Tailoring Solution Accuracy for Fast Whole-body Model Predictive Control of Legged Robots

Motivation

Legged robots have great potential for applications requiring animal-like mobility, but they are difficult to control. Non-linear model predictive control (NMPC) is a powerful tool for providing closed-loop stability to constrained non-linear systems. It uses a model to rapidly design new behaviors via online optimization. Yet, achieving real-time rates for high-dimensional systems like legged robots is challenging, especially when aiming for highly accurate optimal solutions with inequality constraints. However, real robotic systems may not always benefit from high-accuracy solutions due to modeling errors and delays. We present an implementation of whole-body NMPC with inequality constraints.
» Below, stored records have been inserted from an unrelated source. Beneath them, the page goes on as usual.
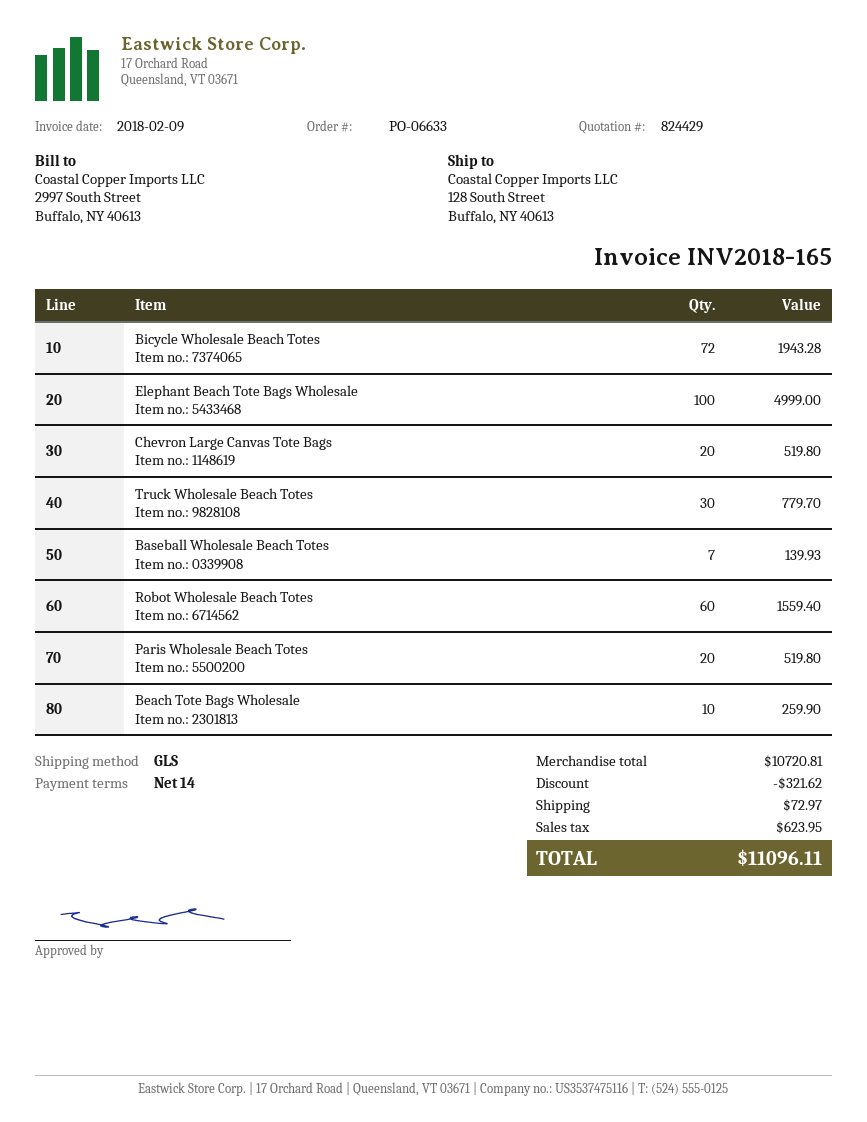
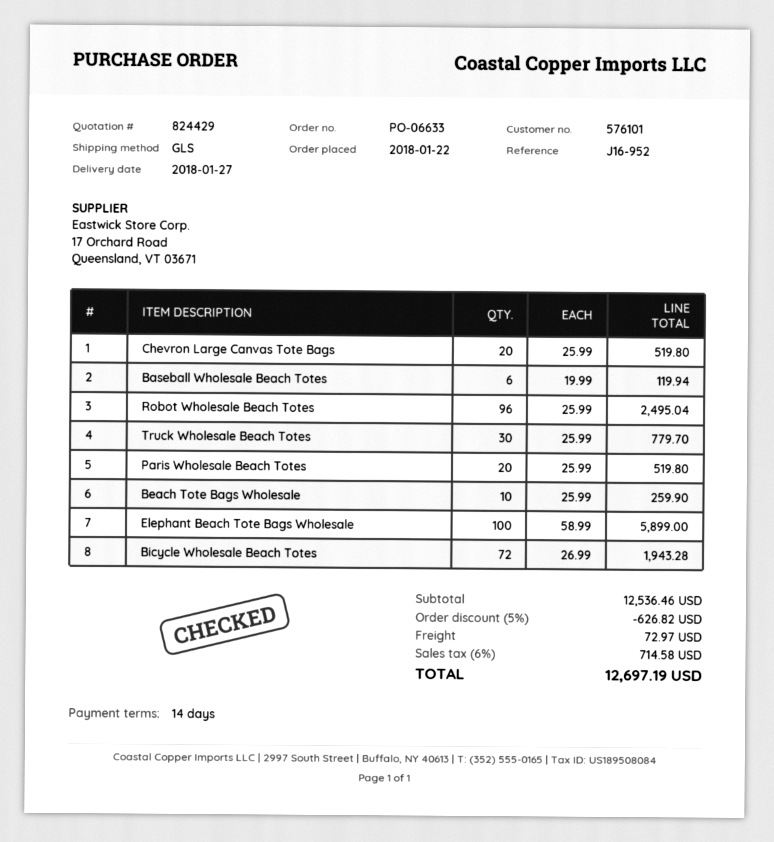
Elephant Beach Tote Bags Wholesale: 100 for 4999.00 -> 100 for 5899.00
Baseball Wholesale Beach Totes: 7 for 139.93 -> 6 for 119.94
Robot Wholesale Beach Totes: 60 for 1559.40 -> 96 for 2495.04
subtotal: 10720.81 -> 12536.46
discount: 321.62 -> 626.82
tax: 623.95 -> 714.58
total: 11096.11 -> 12697.19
We found that using low-accuracy solutions at rapid rates outperforms high-accuracy solutions at slower rates. We demonstrate our approach through extensive simulation and hardware walking experiments on the MIT Humanoid.

MIT_Humanoid
Top : The MIT Humanoid walks outside on uneven terrain.
Bottom: The robot avoids self-collisions while crossing its legs.

Hardware Demonstration

We demonstrate our approach on the MIT Humanoid. A video of our extensive hardware walking experiments can be found below:


Publications

This work is published in the IEEE Robotics and Automation Letters. The paper preprint can be accessed at https://arxiv.org/abs/2407.10789 .

Abstract

Thanks to recent advancements in accelerating non-linear model predictive control (NMPC), it is now feasible to deploy whole-body NMPC at real-time rates for humanoid robots. However, enforcing inequality constraints in real time for such high-dimensional systems remains challenging due to the need for additional iterations. This paper presents an implementation of whole-body NMPC for legged robots that provides low-accuracy solutions to NMPC with general equality and inequality constraints. Instead of aiming for highly accurate optimal solutions, we leverage the alternating direction method of multipliers to rapidly provide low-accuracy solutions to quadratic programming subproblems. Our extensive simulation results indicate that real robots often cannot benefit from highly accurate solutions due to dynamics discretization errors, inertial modeling errors and delays. We incorporate control barrier functions (CBFs) at the initial timestep of the NMPC for the self-collision constraints, resulting in up to a 26-fold reduction in the number of self-collisions without adding computational burden. The controller is reliably deployed on hardware at 90 Hz for a problem involving 32 timesteps, 2004 variables, and 3768 constraints. The NMPC delivers sufficiently accurate solutions, enabling the MIT Humanoid to plan complex crossed-leg and arm motions that enhance stability when walking and recovering from significant disturbances.